Task prompt – Each line containing the string "padding" should be copied out of the entries.

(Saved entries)
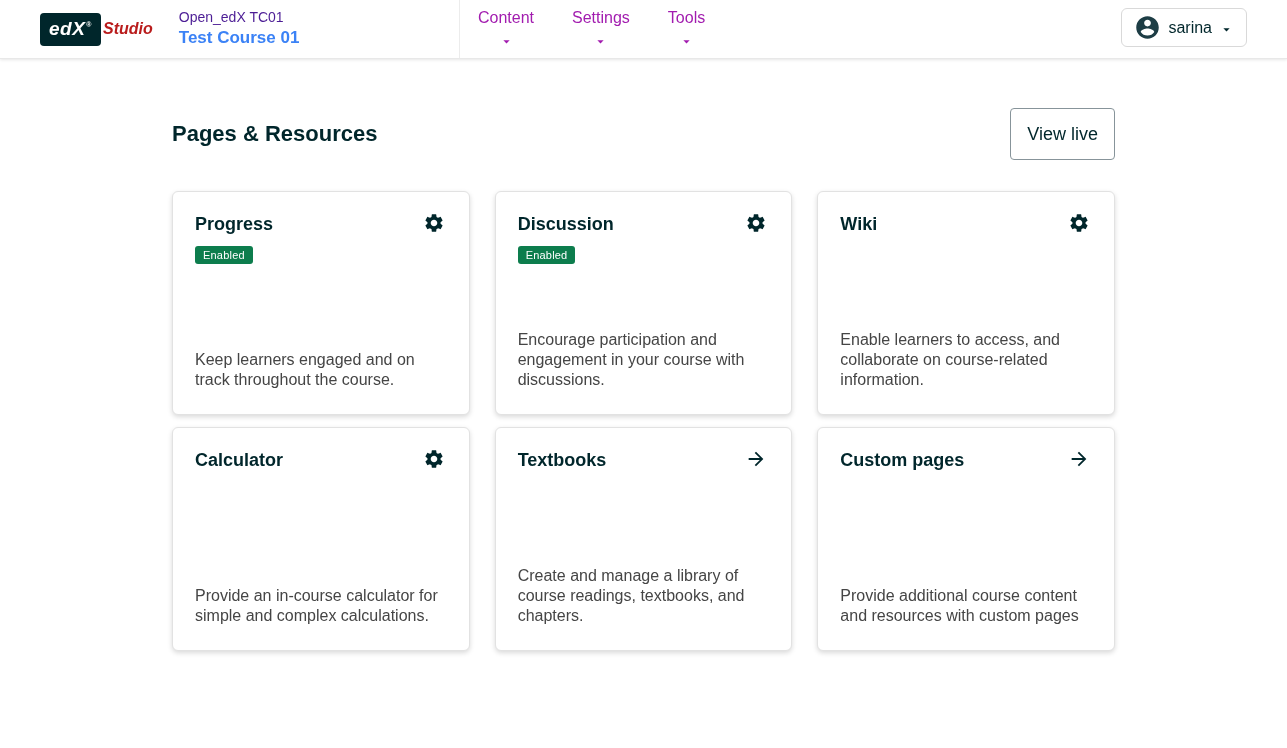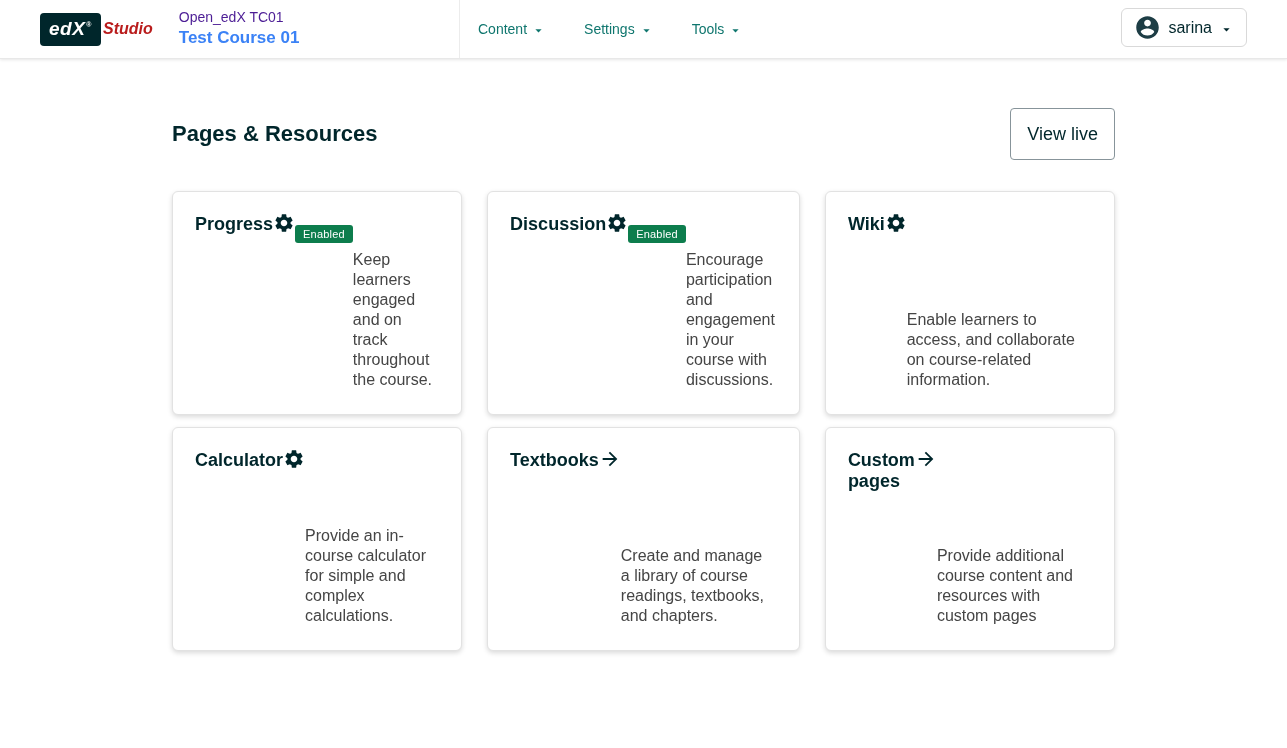--- a/index.html
+++ b/index.html
@@ -53,9 +53,10 @@
   }
   .nav-item {
     background: none; border: none; padding: 0;
-    font-family: inherit; font-size: 14px; color: #0f766e;
+    font-family: inherit; font-size: 16px; color: #a21caf;
     display: flex; align-items: center; gap: 4px;
     cursor: pointer;
+    flex-direction: column;
   }
   .caret { width: 15px; height: 15px; fill: currentColor; margin-top: 3px; }
 

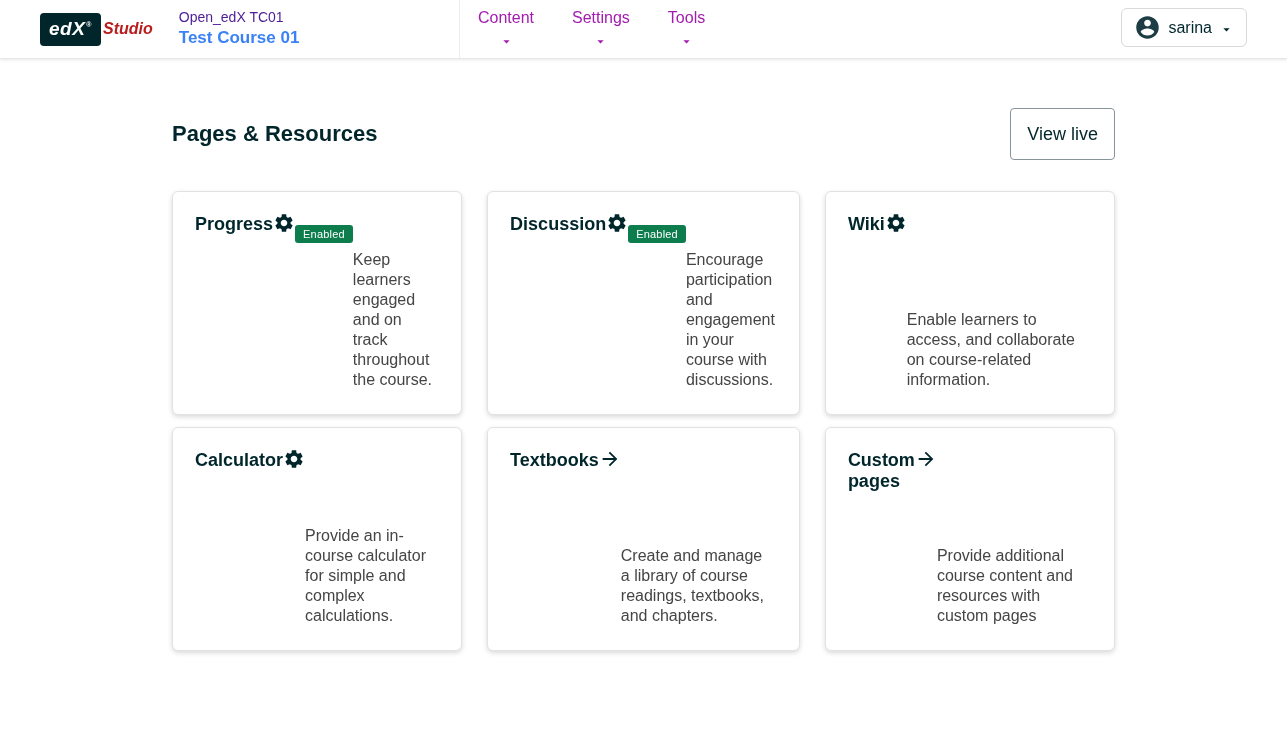--- a/index.html
+++ b/index.html
@@ -98,7 +98,7 @@
     box-shadow: 0 2px 5px rgba(0,0,0,0.15);
     min-height: 224px;
     padding: 22px 24px 24px 22px;
-    display: flex; 
+    display: flex; flex-direction: column;
     cursor: pointer;
   }
   .card-head { display: flex; justify-content: space-between; align-items: flex-start; }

Exercise solution –
     background: none; border: none; padding: 0;
     padding: 22px 24px 24px 22px;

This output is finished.